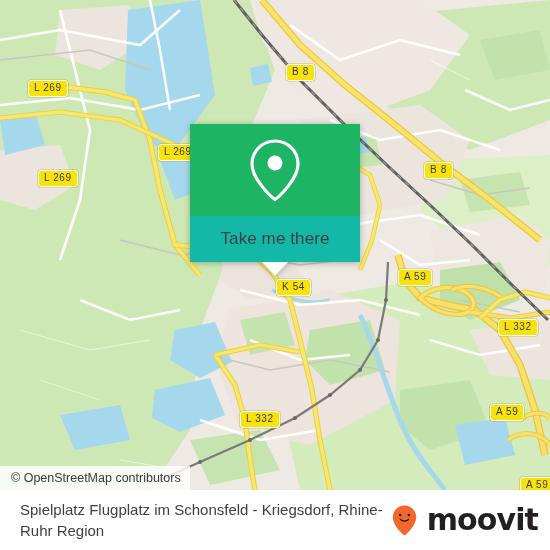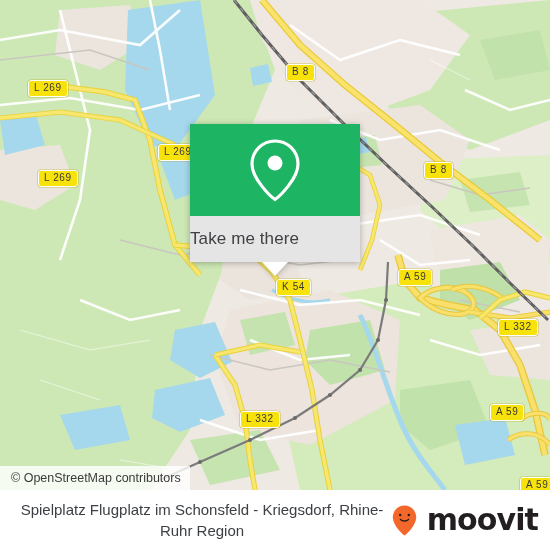--- a/index.html
+++ b/index.html
@@ -69,10 +69,11 @@
     justify-content: center;
   }
   #popup-bottom {
-    background: #e5e5e5;
+    background: #14b8a6;
     height: 46px;
     display: flex;
     align-items: center;
+    justify-content: center;
   }
   #popup-label {
     color: #3f4145;

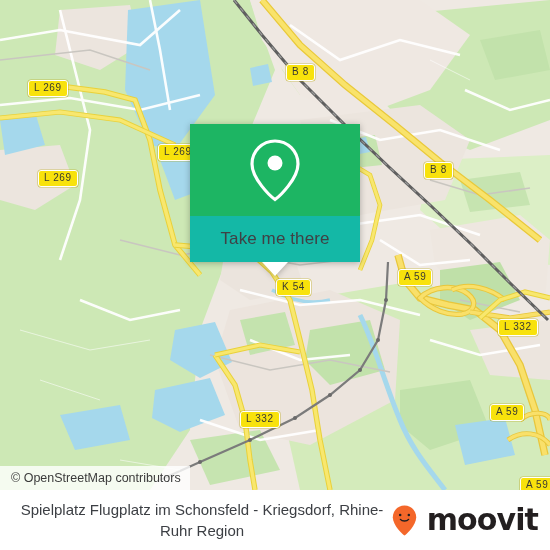--- a/index.html
+++ b/index.html
@@ -120,13 +120,12 @@
   }
   #footer-title {
     position: absolute;
-    left: 12px;
+    left: 20px;
     top: 9px;
     width: 380px;
     color: #3c3f44;
     font-size: 15px;
     line-height: 21px;
-    text-align: center;
   }
   #logo {
     position: absolute;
:::
Problem to solve → For every line in the material above that holds the string "background", add one to a count; state only the final count.

Completed task → 2